I turned and watched that tall, dark body stride toward us. He was moving so fast that his long braid bounced and I could see the flash of it as he stepped. The torn white shirt looked like some prop in a strip club, artfully ripped to give glimpses of his chest and stomach. The sunlight glittered off the silver earrings in the high, graceful points of his ears and caught the glint of the nipple ring on the left side. I just watched him and enjoyed the view, and the fact that he was mine, and I was his.
I turned back to Aisling, who still had one hand held up in front of his lower face like some movie harem girl, so that only those blue eyes with their spiral shapes showed. I smiled at him, and he closed his eyes as if in pain. He raised his other hand and hid even his eyes from view.
I realized he was saying, “No, no, no,” over and over again.
Doyle grabbed me and whirled me round to face him. He searched my face with nearly frantic eyes, and whatever he saw there calmed him, because he smiled. We wrapped our arms around each other and kissed.
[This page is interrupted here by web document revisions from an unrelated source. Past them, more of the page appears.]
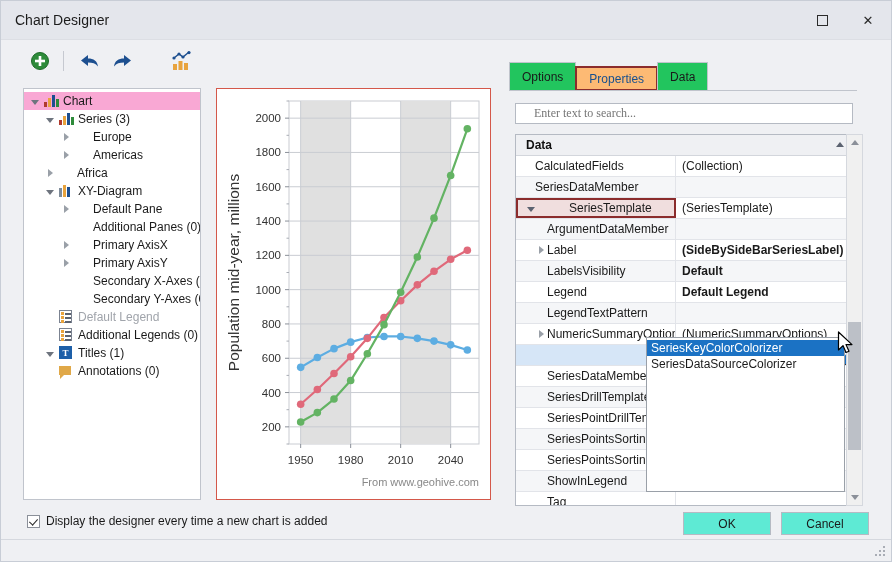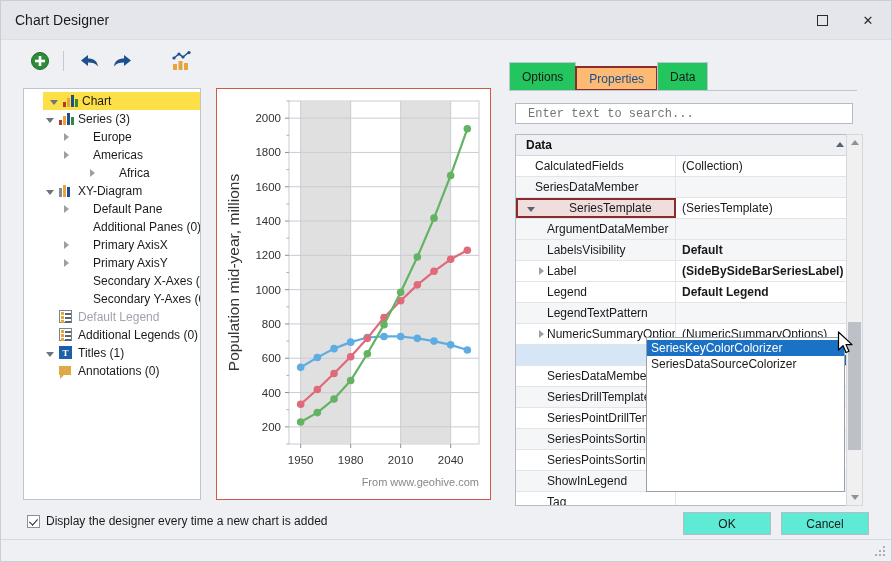--- a/index.html
+++ b/index.html
@@ -49,7 +49,7 @@
     position:relative;height:18px;display:flex;align-items:center;
     font-size:12px;color:#1a1a1a;white-space:nowrap;
   }
-  .tnode.sel{background:#fde047;margin-left:19px;}
+  .tnode.sel{background:#f9a8d4;}
   .tnode.dim span.lbl{color:#a0a4ab;}
   .exp{
     width:12px;height:12px;flex:0 0 12px;margin-right:1px;

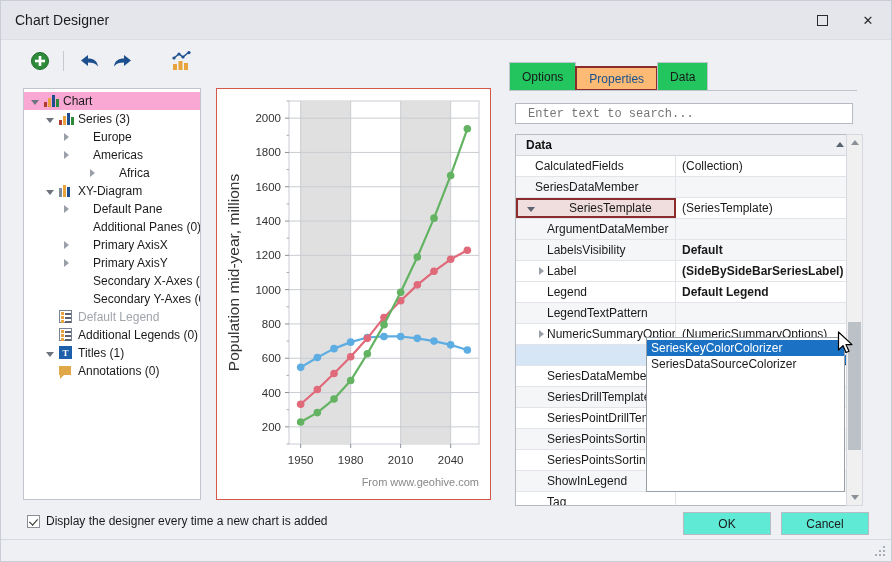--- a/index.html
+++ b/index.html
@@ -93,8 +93,8 @@
   .search-wrap{position:absolute;left:514px;top:102px;width:338px;height:21px;}
   .search-input{
     width:100%;height:100%;box-sizing:border-box;
-    border:1px solid #b5bac3;background:#fff;padding:0 12px;
-    font-family:Liberation Mono, monospace;font-size:12px;color:#1d4ed8;
+    border:1px solid #b5bac3;background:#fff;padding:0 18px;
+    font-family:Liberation Serif, serif;font-size:12px;color:#1d4ed8;
   }
   .grid{
     position:absolute;left:514px;top:133px;width:338px;height:372px;

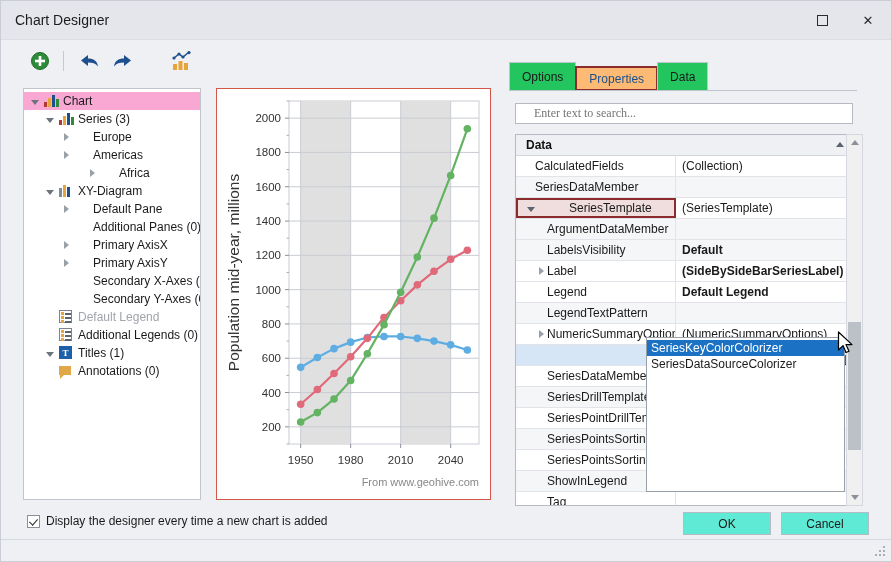--- a/index.html
+++ b/index.html
@@ -275,7 +275,7 @@
           <span class="ticon"></span>
           <span class="lbl">Americas</span>
         </div>
-        <div class="tnode" style="padding-left: 20px; margin-left: 42px;">
+        <div class="tnode" style="padding-left: 20px;">
           <span class="exp">
             <span class="tri-r"></span>
           </span>

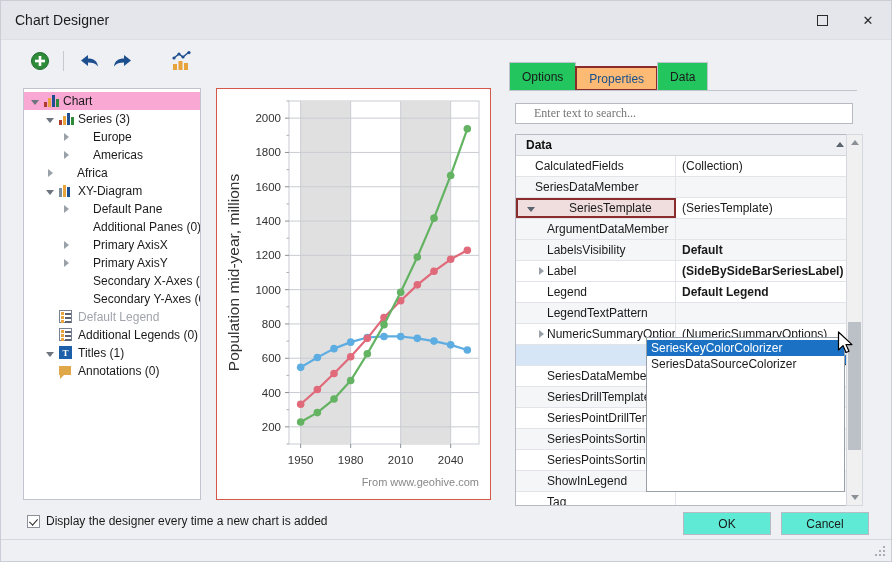--- a/index.html
+++ b/index.html
@@ -538,15 +538,6 @@
             <span></span>
           </div>
         </div>
-        <div class="prow alt">
-          <div class="pname" style="padding-left:20px;">
-            <span class="pexp"></span>
-            <span>LabelsVisibility</span>
-          </div>
-          <div class="pval bold">
-            <span>Default</span>
-          </div>
-        </div>
         <div class="prow">
           <div class="pname" style="padding-left:20px;">
             <span class="pexp">
@@ -556,6 +547,15 @@
           </div>
           <div class="pval bold">
             <span>(SideBySideBarSeriesLabel)</span>
+          </div>
+        </div>
+        <div class="prow alt">
+          <div class="pname" style="padding-left:20px;">
+            <span class="pexp"></span>
+            <span>LabelsVisibility</span>
+          </div>
+          <div class="pval bold">
+            <span>Default</span>
           </div>
         </div>
         <div class="prow">

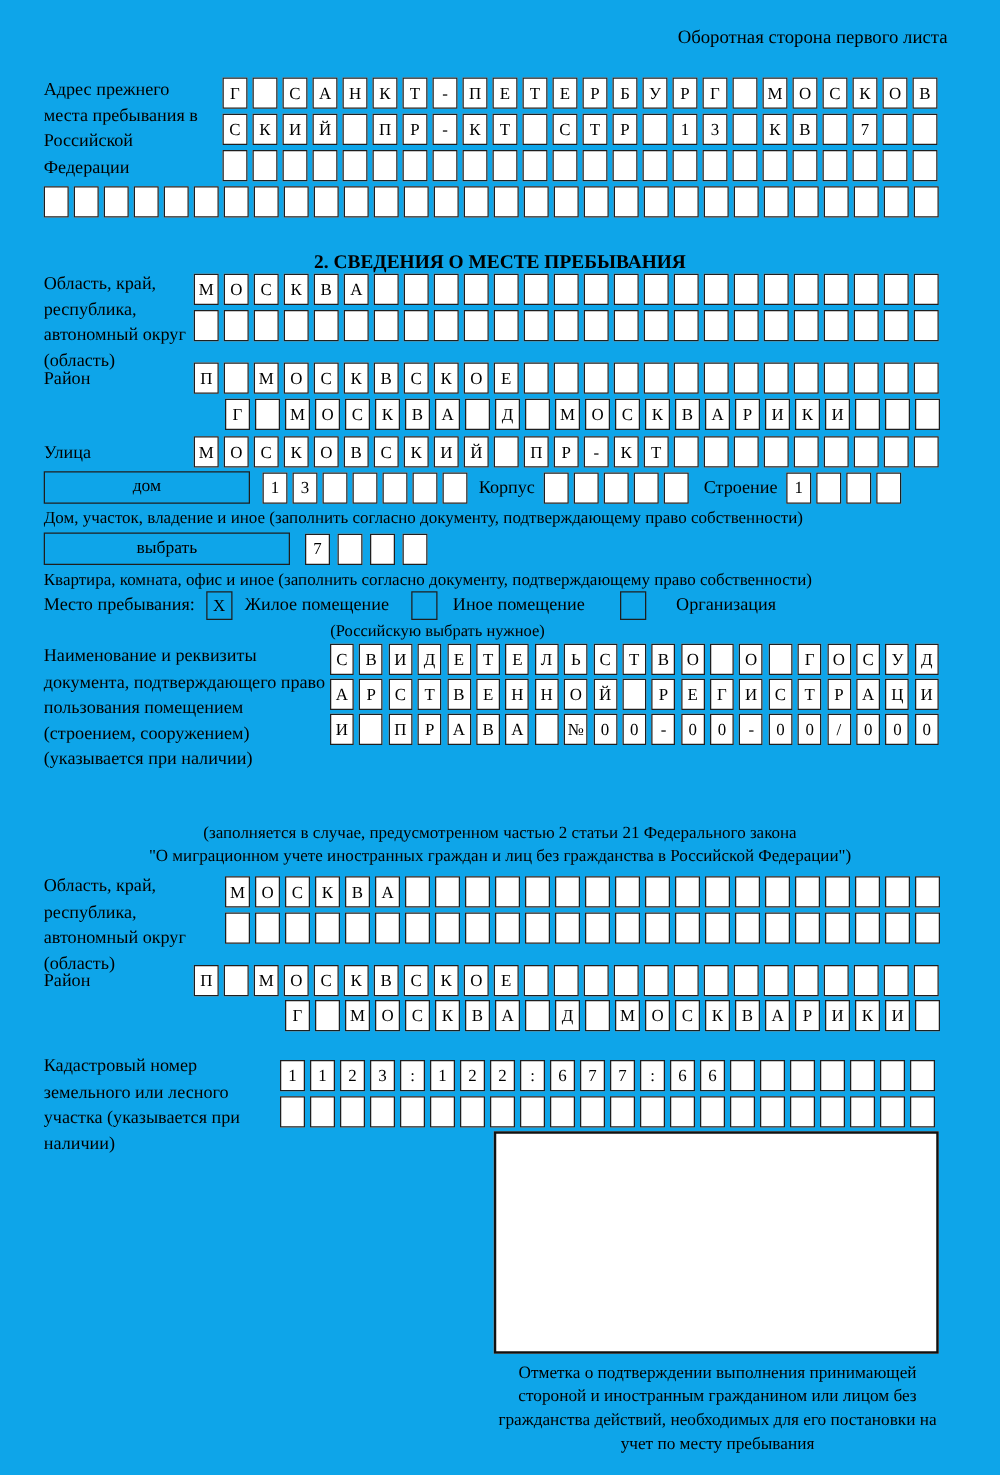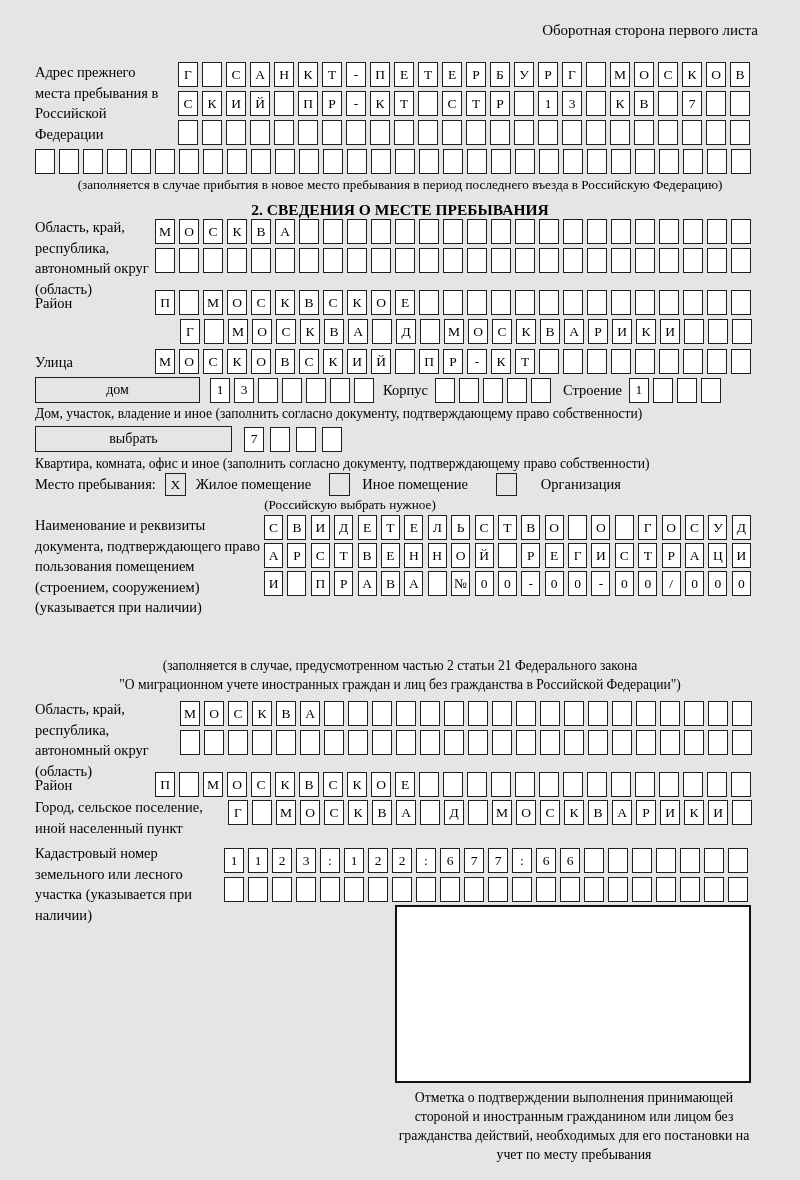--- a/index.html
+++ b/index.html
@@ -5,7 +5,7 @@
   * { margin:0; padding:0; box-sizing:border-box; }
   html,body { background:#ffffff; }
   .page {
-    position:relative; width:800px; height:1180px; background:#e5e5e5;
+    position:relative; width:800px; height:1180px; background:#0ea5e9;
     font-family:"Liberation Serif", serif; color:#000; overflow:hidden;
   }
   .abs { position:absolute; }

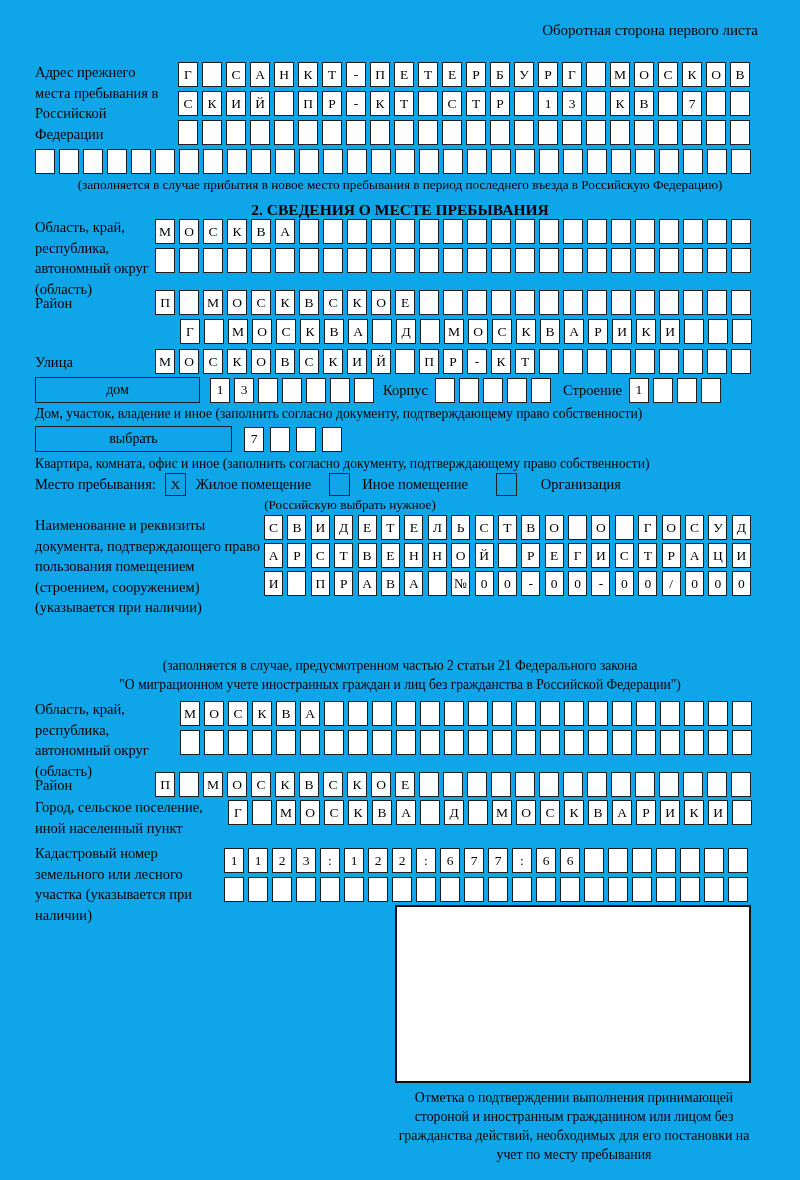--- a/index.html
+++ b/index.html
@@ -151,7 +151,6 @@
       <div class="cell"></div>
       <div class="cell"></div>
     </div>
-  <div class="abs note center" style="top:177px;">(заполняется в случае прибытия в новое место пребывания в период последнего въезда в Российскую Федерацию)</div>
 
   <div class="abs title" style="top:201px;">2. СВЕДЕНИЯ О МЕСТЕ ПРЕБЫВАНИЯ</div>
 

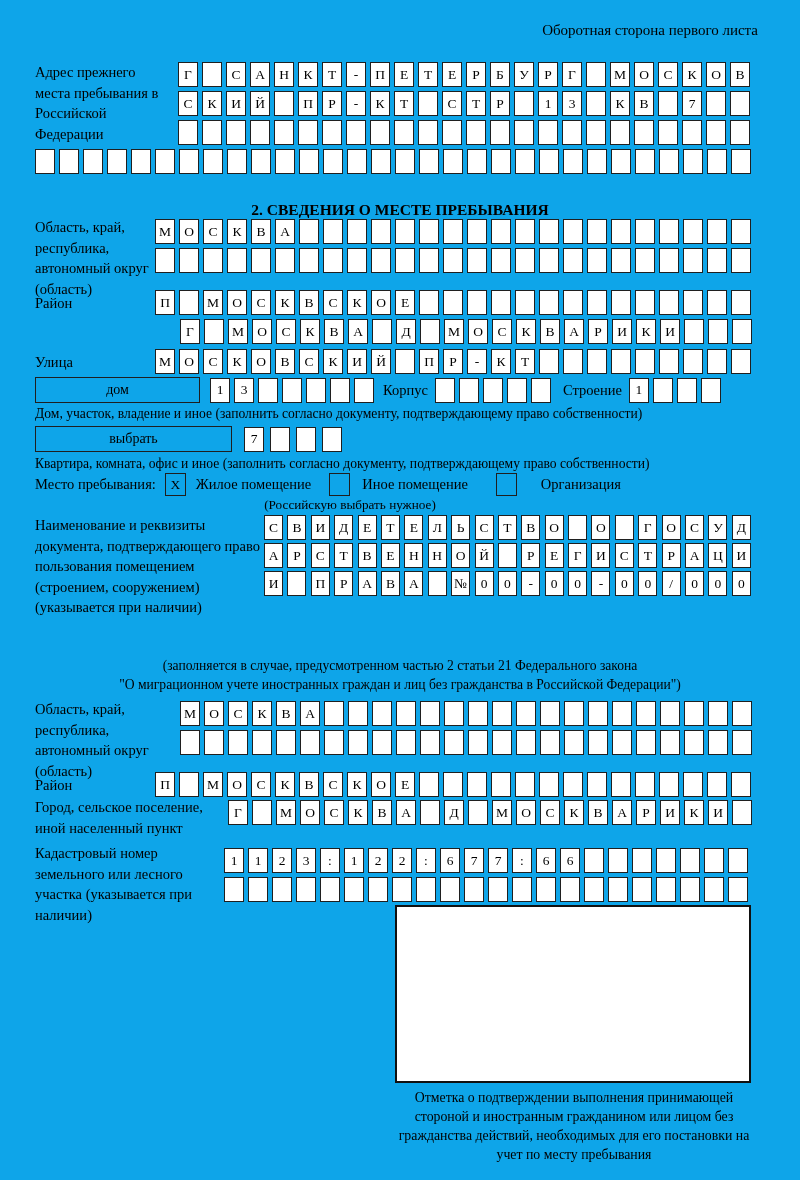--- a/index.html
+++ b/index.html
@@ -509,7 +509,6 @@
       <div class="cell"></div>
     </div>
 
-  <div class="abs label" style="left:35px; top:797px; width:198px;">Город, сельское поселение, иной населенный пункт</div>
   <div class="abs cell-row" style="left:228px; top:800px;">
       <div class="cell">Г</div>
       <div class="cell"></div>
We kissed long and thoroughly, until I could wrap the sun-warmed feel of his body around me like a perfume made of flesh and warmth and love.
We broke the kiss and came away from each other’s lips smiling. “I love you, my Merry.”
“And I love you, my Darkness.”
His smile widened, and he ran his hand along the edge of my hair. “Let us comfort our fallen man.”
I nodded.
We went to him still holding hands. “Aisling,” Doyle said, “Merry is not bespelled by you.”
He just shook his head, hands still covering almost every bit of his face.